I need to write parsers for ad-hoc data formats from time to time. I’ve always wondered if I’m propagating errors in a “Julian” way. I don’t know if it’s the best to represent errors by nothing
as in Base.tryparse
, a custom error type, or exceptions. Here’s my code for parsing a tuple of two letters separated by a comma. Let me know if the code can be improved.
Tests first, to give an idea about what the code will do:
@test parse_tuple_of_two_letters("a,b") == ('a', 'b')
@test parse_tuple_of_two_letters("a+b") == ParseError("error in parsing comma: Failed to read character")
@test parse_tuple_of_two_letters("1,b") == ParseError("error in parsing 1st letter: Failed to read character")
@test parse_tuple_of_two_letters("a,2") == ParseError("error in parsing 2nd letter: Failed to read character")
@test parse_letter("a") = 'a'
@test parse_letter("1") = ParseError("Failed to read character")
The actual code is below. The code uses a custom error type containing an error string. When the error type is returned by a child function, the parent function adds extra context information to give a sensible error message.
struct ParseError
message::String
end
parse_letter(io::IO) = parse_char(io, Base.isletter)
parse_expected_char(io::IO, c::Char) = parse_char(io, ==(c))

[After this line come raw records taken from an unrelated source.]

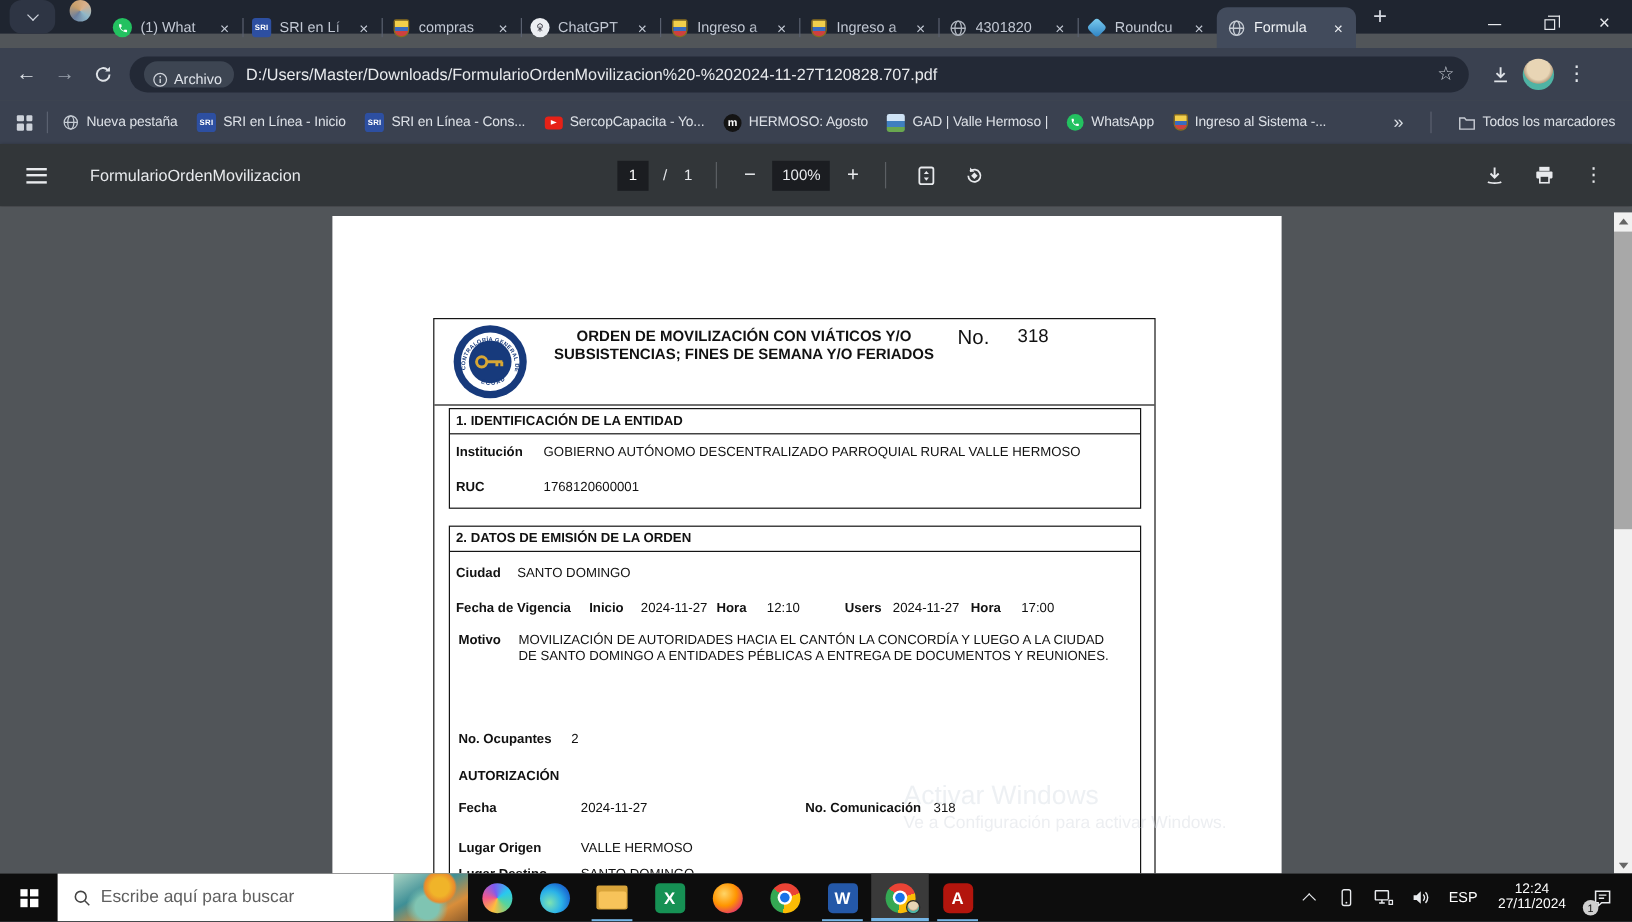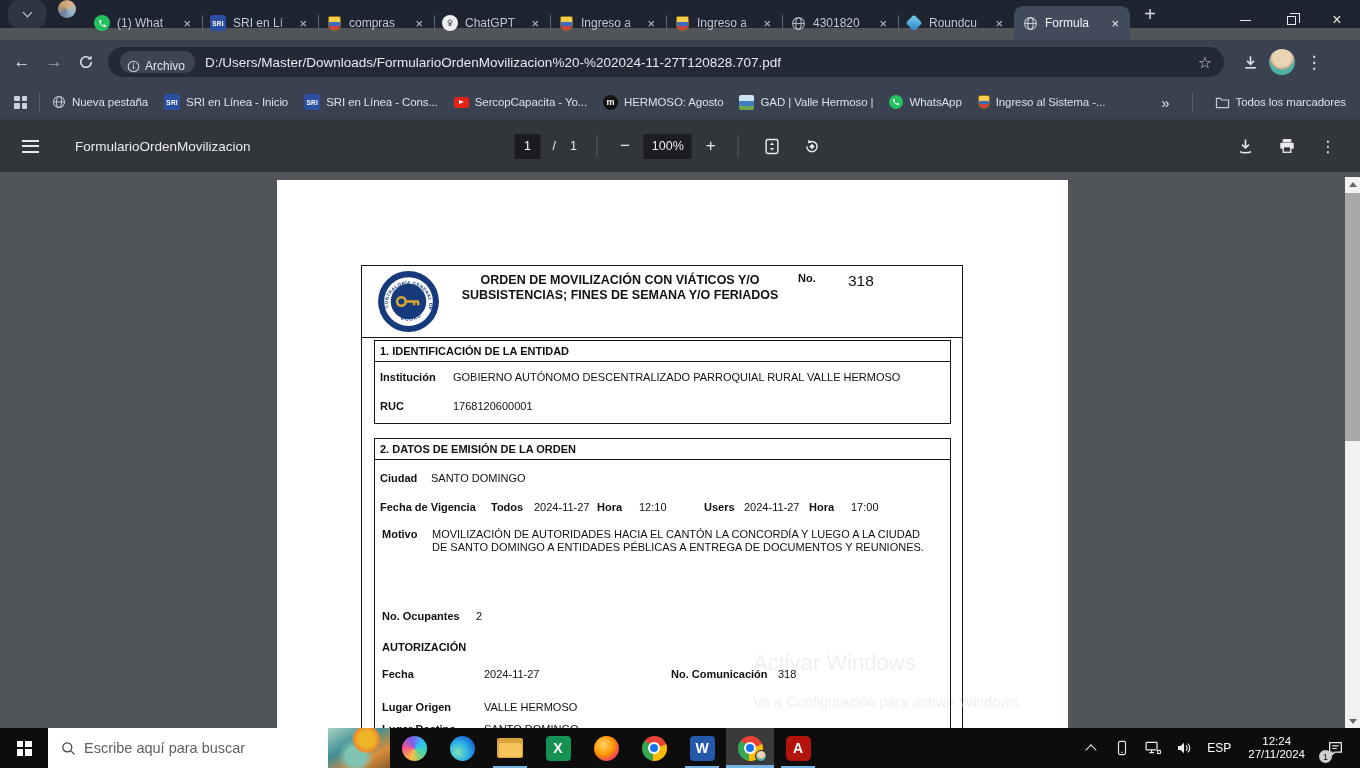"No." .docno-l { font-size: 11px -> 17px; font-weight: bold -> normal }
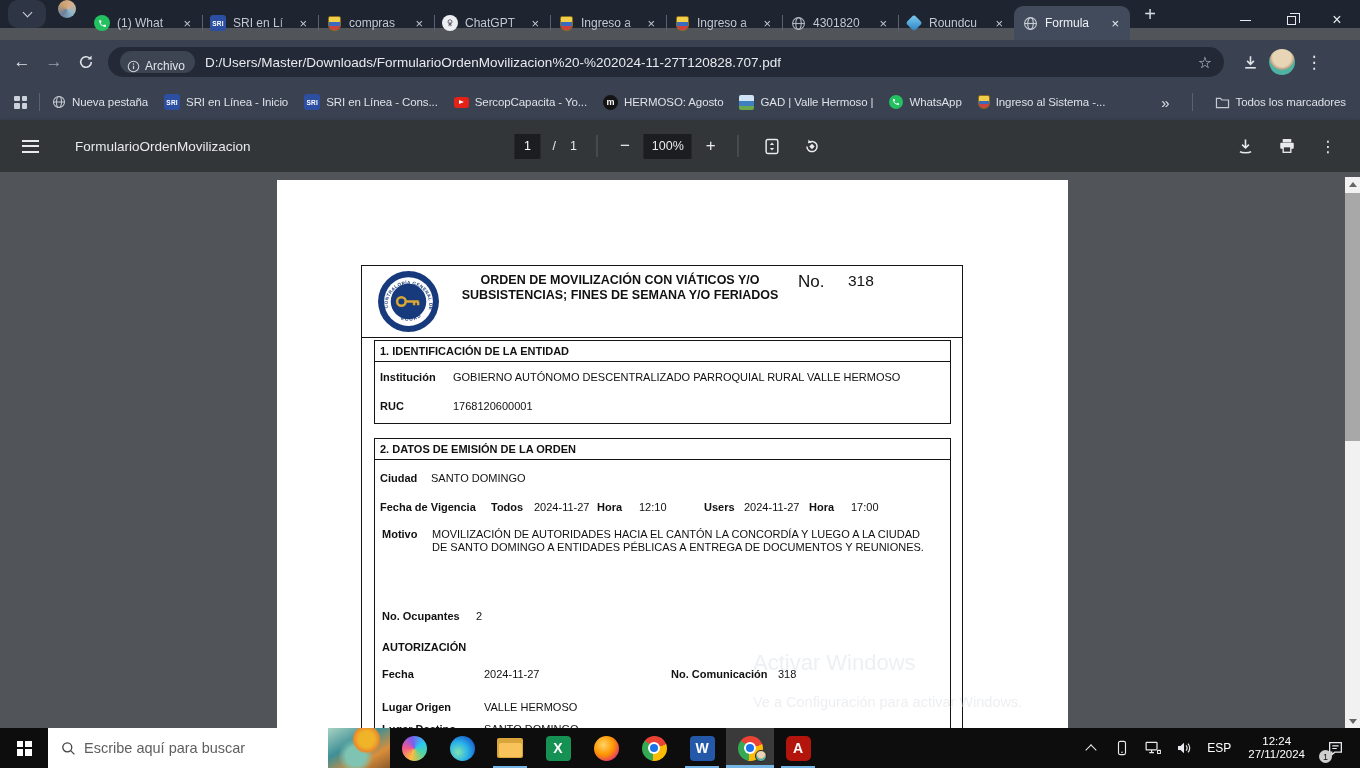"Todos" span.fld { text: Todos -> Inicio }
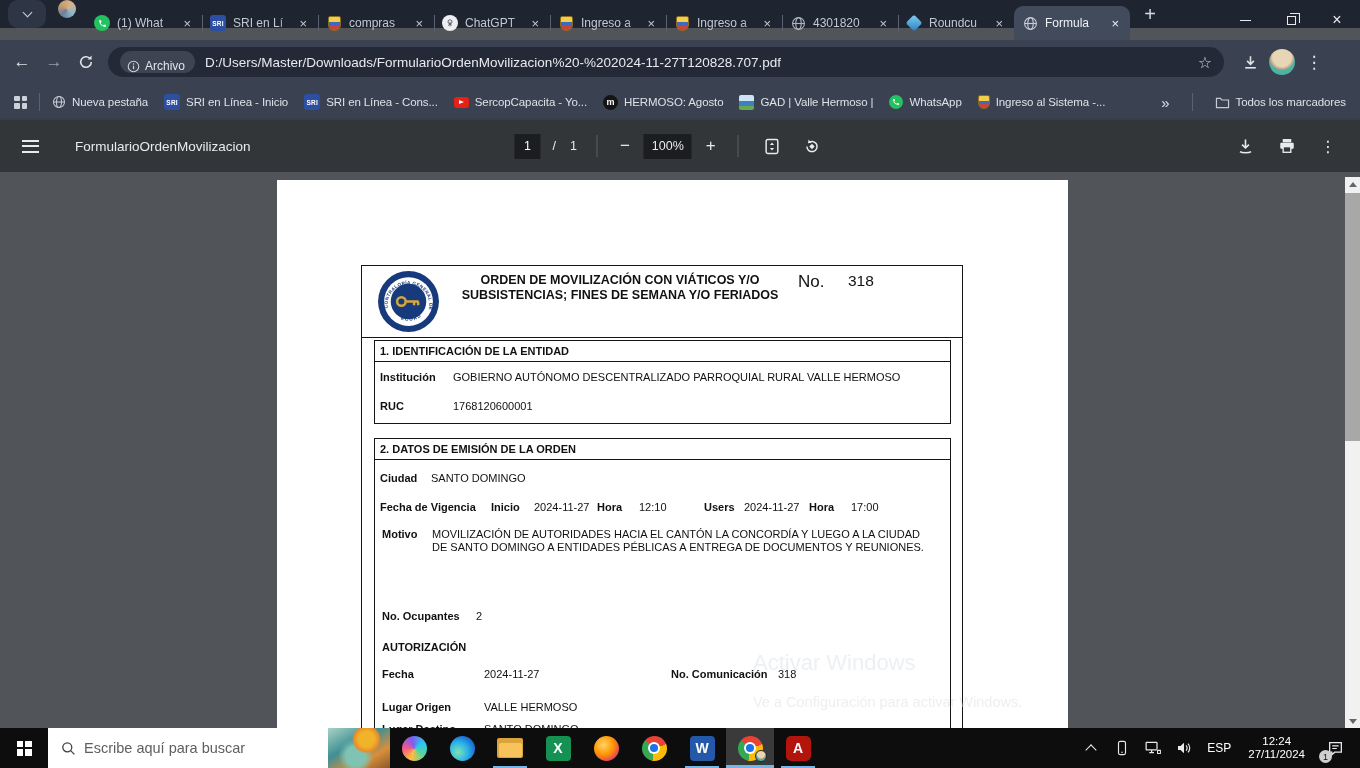"Ve a Configuración para activar" .watermark .l2 { margin-top: 18px -> 2px }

function parse_char(io::IO, requirement::Function)::Union{Char, ParseError}
eof(io) && return ParseError("End of stream!")
data = read(io, Char)
if !requirement(data)
skip(io, -1) # rewind after failed read
return ParseError("Failed to read character")
end
return data
end
parse_tuple_of_two_letters(s::String) = parse_tuple_of_two_letters(IOBuffer(s))
function parse_tuple_of_two_letters(io::IO)::Union{Tuple{Char, Char}, ParseError}
char1 = parse_letter(io)
char1 isa ParseError && return ParseError("error in parsing 1st letter: " * char1.message) # return the error in `char1` after context information
separator = parse_expected_char(io, ',')
separator isa ParseError && return ParseError("error in parsing comma: " * separator.message) #
char2 = parse_letter(io)
char2 isa ParseError && return ParseError("error in parsing 2nd letter: " * char2.message) #
return (char1, char2)
end